- What the task requires
Reproduce word for word, from the entries below, the line with "tax: 20% = 18241.83 -> 20% = 15914.50", the line with "total: 109451.00 -> 95487.00", and every line between them, and nothing more.
====== Excerpted data
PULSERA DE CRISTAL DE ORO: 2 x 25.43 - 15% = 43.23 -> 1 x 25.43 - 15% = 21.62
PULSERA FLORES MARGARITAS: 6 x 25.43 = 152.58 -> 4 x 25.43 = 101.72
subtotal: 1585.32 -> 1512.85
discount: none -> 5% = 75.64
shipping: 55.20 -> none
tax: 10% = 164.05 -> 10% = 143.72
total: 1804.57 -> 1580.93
============
====== Excerpted data
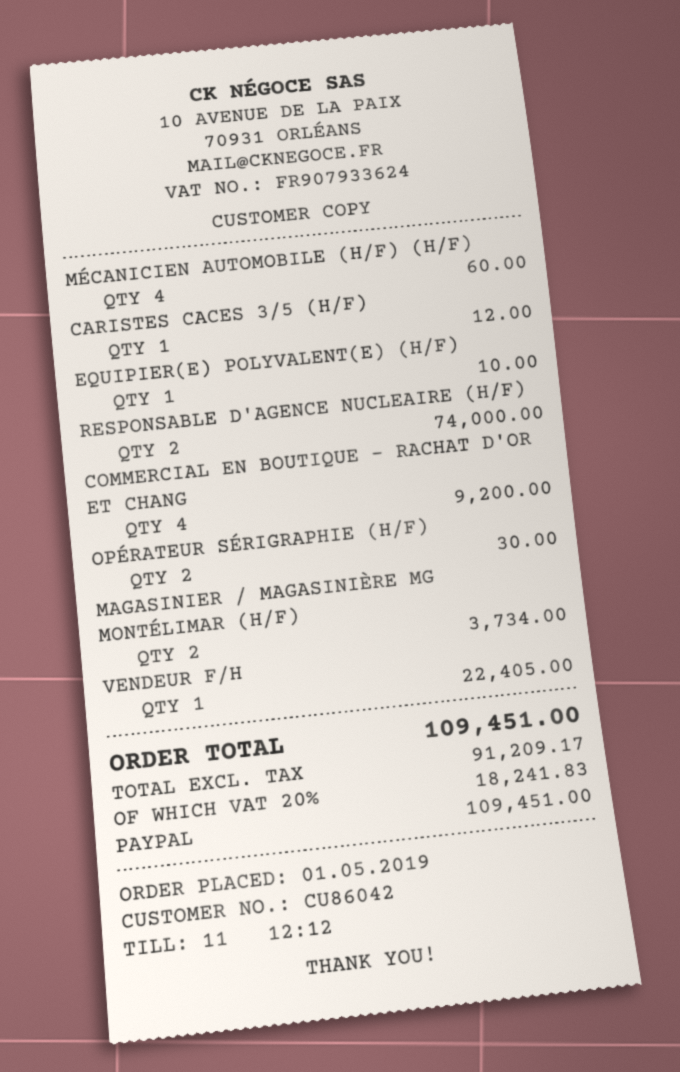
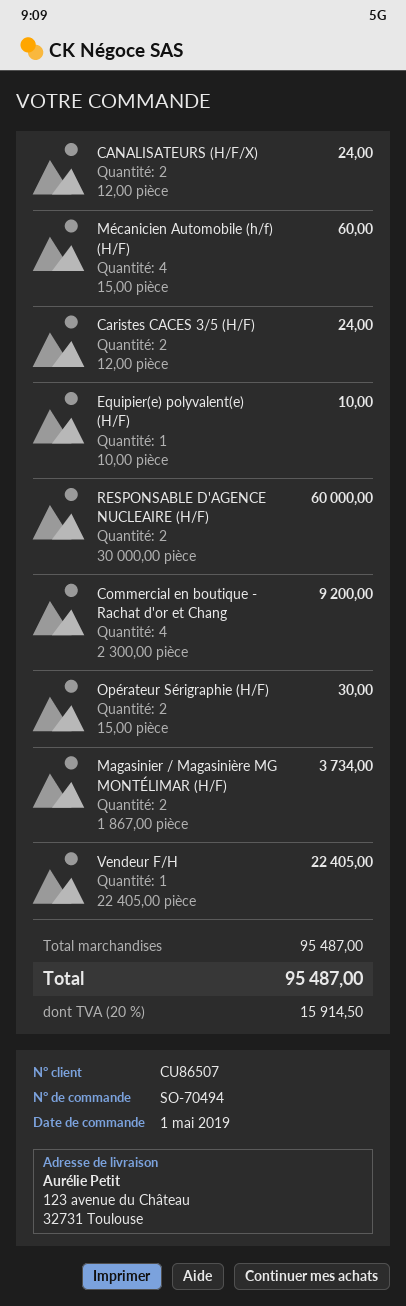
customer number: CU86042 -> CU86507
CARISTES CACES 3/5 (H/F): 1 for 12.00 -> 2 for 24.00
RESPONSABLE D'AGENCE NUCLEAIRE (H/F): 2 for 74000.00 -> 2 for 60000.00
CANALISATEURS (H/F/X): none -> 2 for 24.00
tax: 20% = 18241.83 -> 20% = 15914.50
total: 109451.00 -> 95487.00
============
- Reply to the exercise
tax: 20% = 18241.83 -> 20% = 15914.50
total: 109451.00 -> 95487.00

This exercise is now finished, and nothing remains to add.